E’ sempre con grande piacere che parliamo sulle nostre pagine di Gabriella Bertini, coraggiosa donna con disabilità, scomparsa nel 2015, che tante lotte condusse, in anni difficili, in favore della dignità e dei diritti delle persone con disabilità, vero simbolo di Vita Indipendente, che fu tra l’altro la prima donna con disabilità in Italia alla guida di un’autovettura e anche la prima ad adottare un figlio.
«Ci sono automobili che hanno segnato un’epoca – ha scritto a suo tempo nel nostro giornale Stefania Delendati, in un suo splendido ritratto di cui suggeriamo caldamente la lettura – alcune rese celebri dal cinema, altre di lusso, altre ancora legate a fatti di cronaca. La Fiat 500 di Gabriella Bertini è poco conosciuta, come del resto pochi conoscono la sua coraggiosa autista, eppure è un pezzo di storia del nostro Paese, che ha molto da dirci su come eravamo, quanta strada abbiamo percorso e quanto ancora dobbiamo rimboccarci le maniche».

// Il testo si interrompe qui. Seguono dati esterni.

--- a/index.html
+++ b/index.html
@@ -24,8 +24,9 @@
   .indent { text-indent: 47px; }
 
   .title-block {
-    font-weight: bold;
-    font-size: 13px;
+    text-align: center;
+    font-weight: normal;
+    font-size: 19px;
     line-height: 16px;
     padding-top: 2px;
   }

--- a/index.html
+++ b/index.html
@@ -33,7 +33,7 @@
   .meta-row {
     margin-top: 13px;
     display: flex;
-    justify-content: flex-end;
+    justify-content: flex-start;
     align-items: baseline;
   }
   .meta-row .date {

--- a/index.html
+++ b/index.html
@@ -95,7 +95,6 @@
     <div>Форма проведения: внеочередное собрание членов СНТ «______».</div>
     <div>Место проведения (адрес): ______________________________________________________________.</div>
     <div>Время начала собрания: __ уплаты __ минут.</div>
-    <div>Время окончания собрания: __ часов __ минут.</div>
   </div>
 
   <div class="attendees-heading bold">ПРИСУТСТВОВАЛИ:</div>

Per Gabriella il futuro consisteva soprattutto nella realizzazione di un sogno, ovvero del Progetto Casa Gabriella, che desse completezza nel tempo al percorso assistenziale garantito dall’Unità Spinale Unipolare di Firenze, per la quale tanto si era battuta. L’idea era quella di una struttura sanitaria vicina alla stessa Unità Spinale, punto di appoggio fondamentale per le persone con lesione midollare che necessitassero di prestazioni sanitarie senza doversi ricoverare. Ed è un progetto che fortunatamente, anche dopo la scomparsa di Gabriella, continua ad essere sostenuto e sollecitato da molti suoi amici e amiche.

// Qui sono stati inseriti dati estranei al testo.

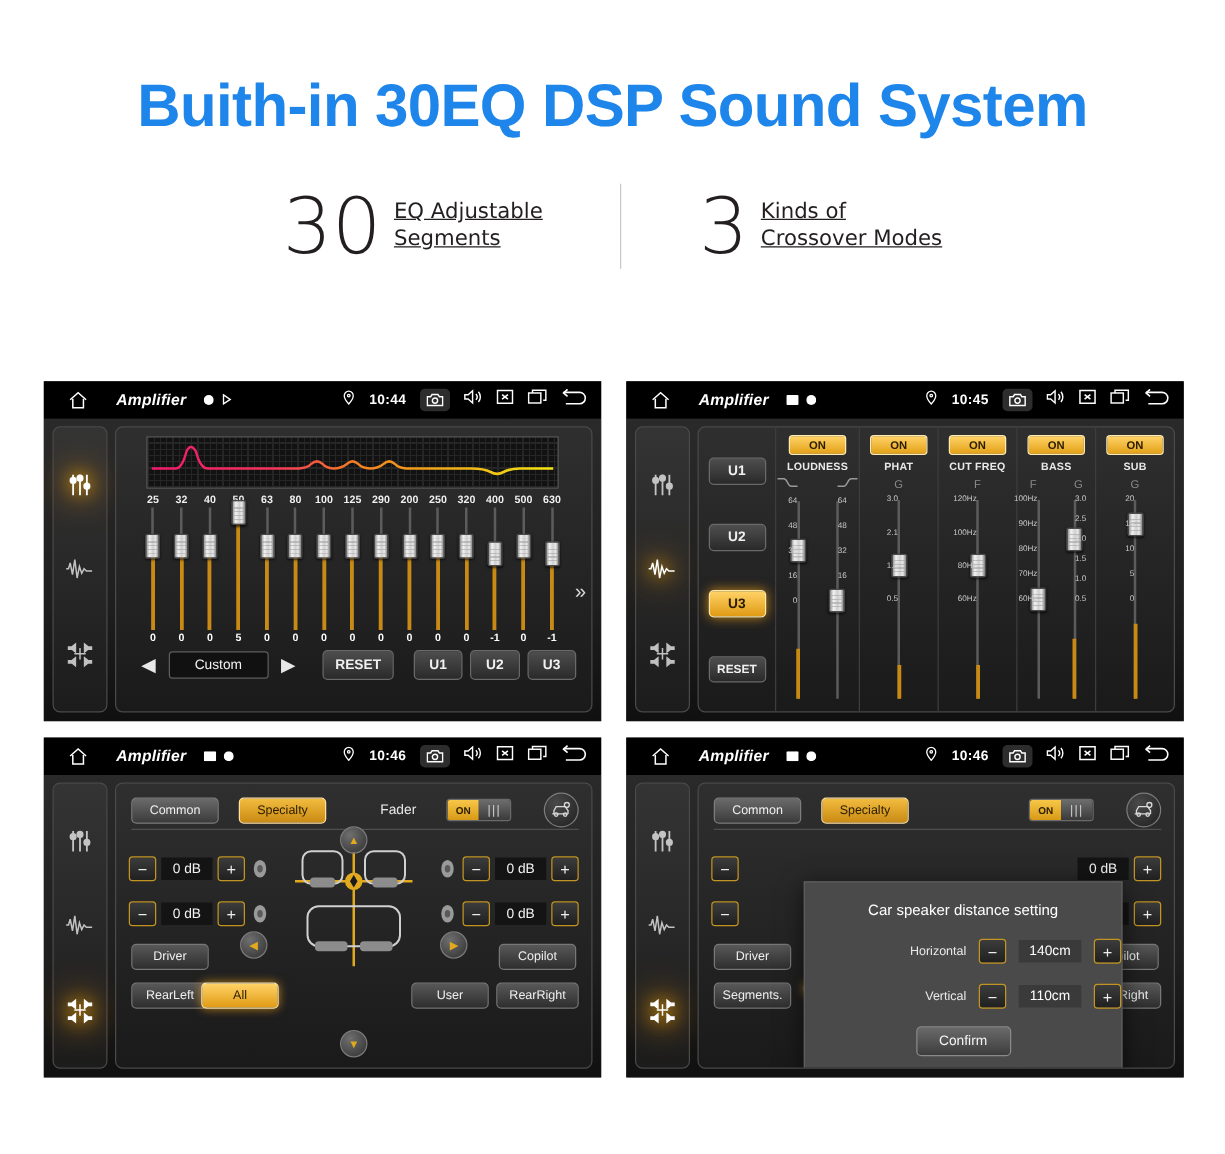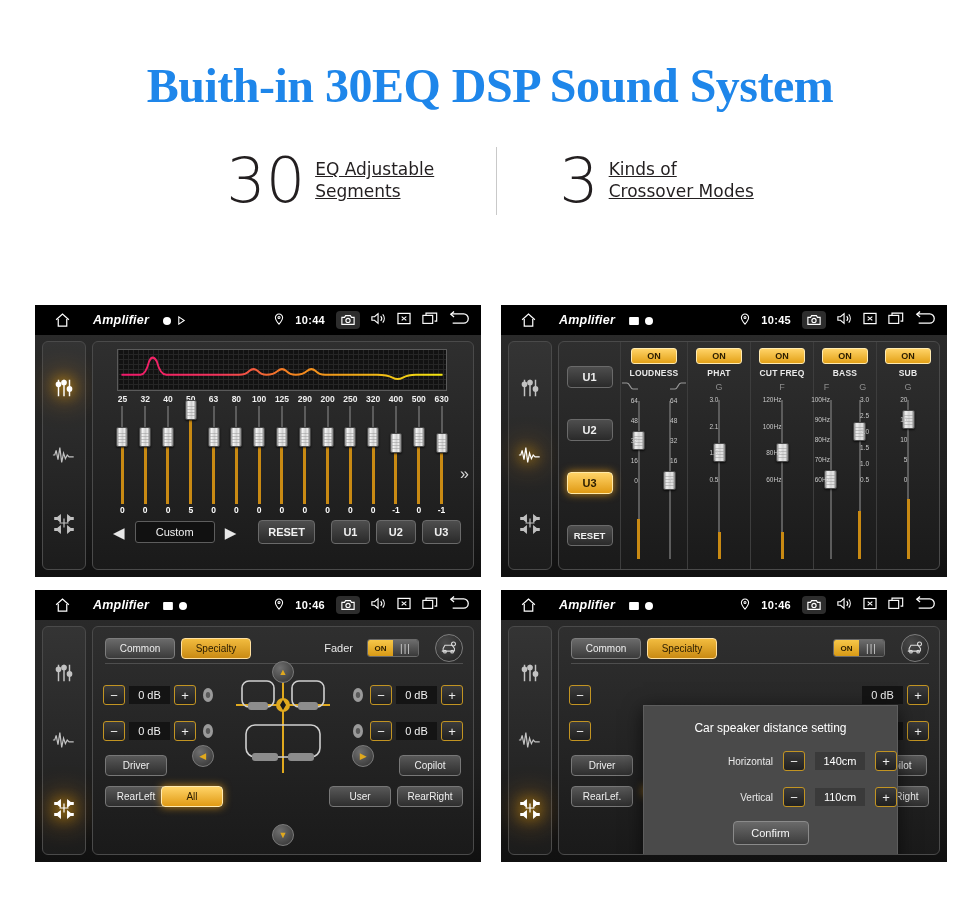--- a/index.html
+++ b/index.html
@@ -19,7 +19,7 @@
     font-weight: bold;
     letter-spacing: -0.5px;
     padding-top: 58px;
-    font-family: Liberation Serif, serif;
+    font-family: Liberation Sans, sans-serif;
   }
   .stats {
     display: flex;

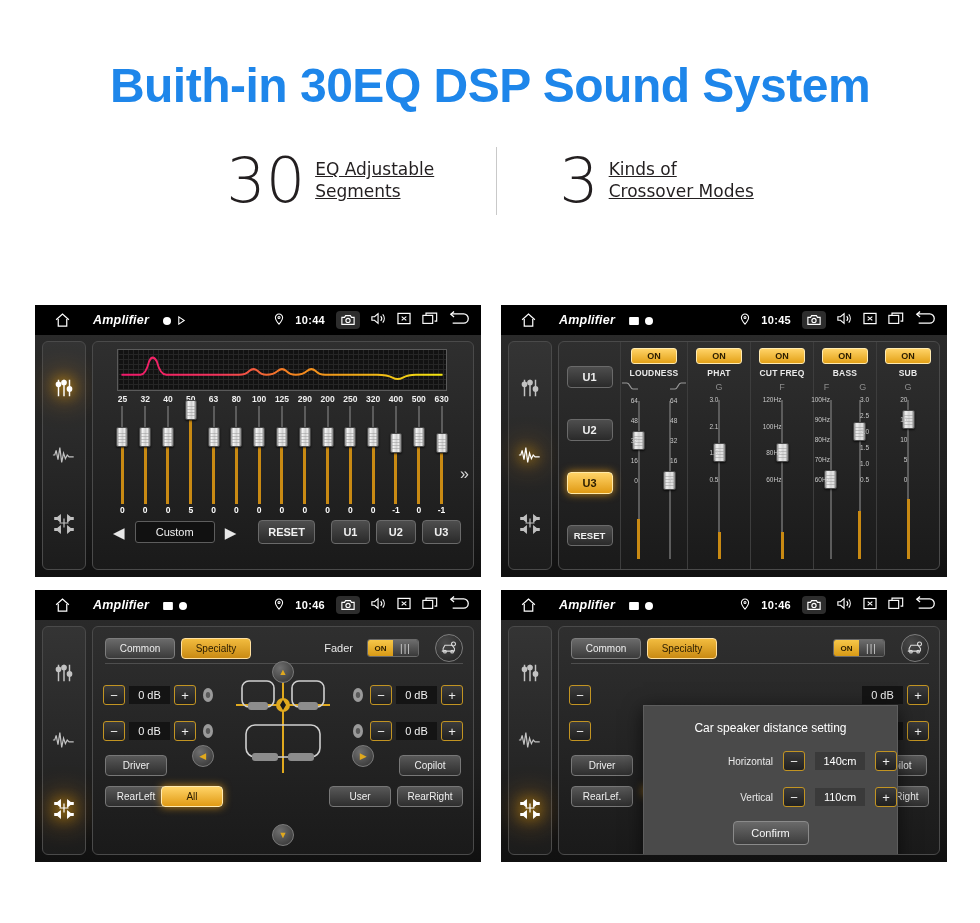--- a/index.html
+++ b/index.html
@@ -214,7 +214,7 @@
   .xlab.r { left:52%; }
 
   
-  .fd-top { display:flex; align-items:center; padding:7px 10px 5px 12px; gap:6px; position:relative;}
+  .fd-top { display:flex; align-items:center; padding:7px 10px 5px 12px; gap:16px; position:relative;}
   .tabbtn {
     padding:4px 0; width:70px; text-align:center; font-size:10px; border-radius:4px;
     background: linear-gradient(180deg,#6a6a6a,#3b3b3b); border:1px solid #7d7d7d; color:#efefef;

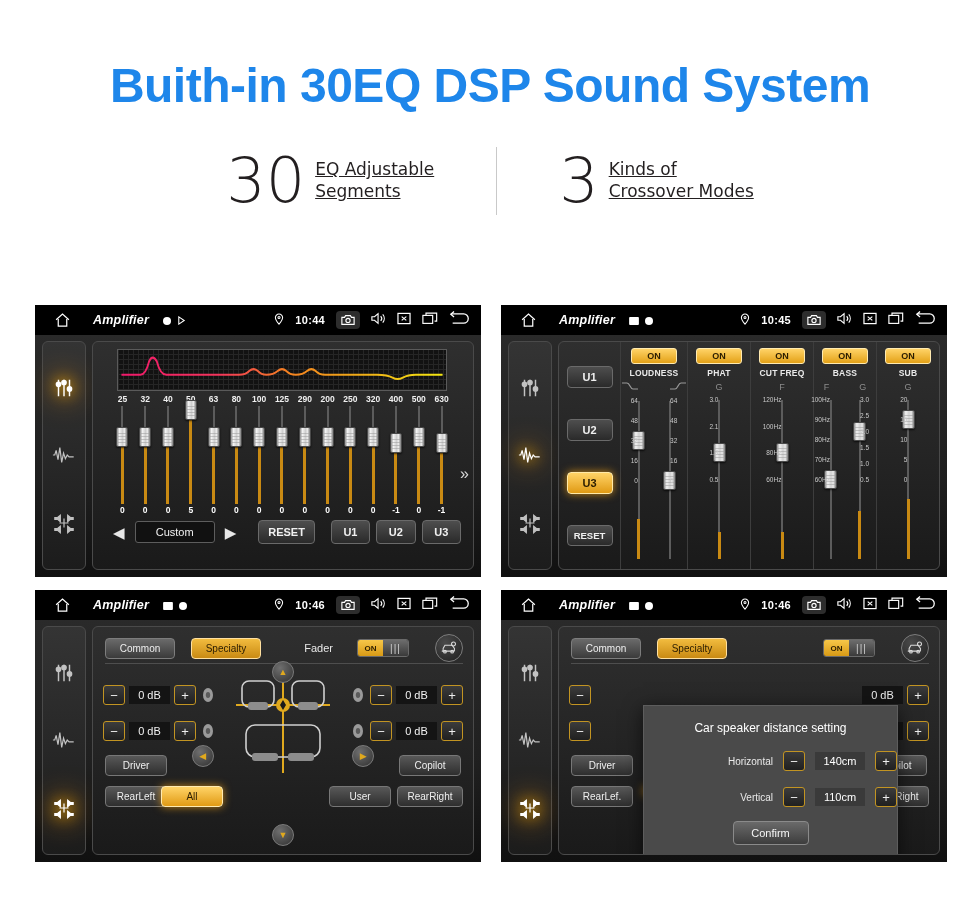--- a/index.html
+++ b/index.html
@@ -1016,7 +1016,7 @@
 
           <div class="fd-btn" style="left:12px; top:88px;">Driver</div>
           <div class="fd-btn" style="right:12px; top:88px;">Copilot</div>
-          <div class="fd-btn" style="left:12px; top:119px;">RearLef.</div>
+          <div class="fd-btn" style="left:12px; top:119px;">Segments.</div>
           <div class="fd-btn on" style="left:84px; top:119px;"></div>
           <div class="fd-btn" style="right:82px; top:119px;"></div>
           <div class="fd-btn" style="right:10px; top:119px;width:66px;">RearRight</div>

«Divenuta paraplegica giovanissima – ricorda a tal proposito Manuela Cappellini, presidente dell’ATP (Associazione Toscana Paraplegici) – Gabriella Bertini impegnò tutta la sua vita a combattere per i diritti delle persone con disabilità, a partire dalla necessità di strutture sanitarie specifiche: dalle sue esperienze di ricovero all’estero, maturò la consapevolezza della necessità dell’Unità Spinale a Firenze, imponendo alle Istituzioni Politiche e Sanitarie un nuovo modello di cura, accompagnata nelle sue battaglie da lavoratori e cittadini. La costruzione di “alleanze” fu il metodo che la guidò nei molti anni in cui riuscì con gli altri a dare vita a diverse Associazioni, tra le quali l’Associazione Toscana Paraplegici e la FAIP (Federazione Associazioni Italiane Paratetraplegici) e a proiettarsi nel sogno/progetto di Casa Gabriella».
Parlare oggi di Gabriella Bertini, alla vigilia dell’8 Marzo, Giornata Internazionale della Donna, ci sembra ancora più appropriato, specie pensando che proprio domani, al Teatro Momo di Venezia (ore 19), saranno la sua storia e le sue stesse parole, raccontate dall’attrice Laura Lattuada, le protagoniste della rappresentazione teatrale Io, Gabriella. La donna che voleva volare, organizzata dal Centro Donna del Comune di Venezia, nell’àmbito della manifestazione Marzo Donna e del progetto Venezia Città delle Donne.
«Questo appuntamento – si legge nella presentazione dello spettacolo – con la partecipazione straordinaria dell’attrice Laura Lattuada, che impersonificherà proprio la protagonista, condurrà alla scoperta delle emozioni, delle passioni e dei sentimenti più intimi di Gabriella Bertini, narrando la sua vita straordinaria densa di avventure e di battaglie in cui si tuffò fin da adolescente, quando improvvisamente si trovò immobilizzata nel cuore di una giovinezza piena di aspettative e progetti. Da allora, con una grande capacità di reazione, si è dedicata totalmente alla lotta contro qualsiasi tipo di ingiustizia, non esitando a contattare anche i “potenti della terra” con risultati spesso sorprendenti. Come dice lei stessa in una delle sue “sentenze poetiche”: “La sofferenza è la cosa più rivoluzionaria se la si organizza e la si incanala verso la richiesta di giustizia”. Forte di questa idea Gabriella non si è mai arresa anche in momenti molto difficili, dando tutto di sé senza risparmiarsi. Con la stessa grande sensibilità e lo stesso impeto ha vissuto la sua vita privata, colmando di amore e di passione non solo il marito Beppe e il figlio Adi, ma anche tutte le persone che, come ha scritto lei stessa, “sentiva con la pelle”». (Stefano Borgato)
Ringraziamo per la collaborazione Manuela Cappellini e Giampiero Licinio.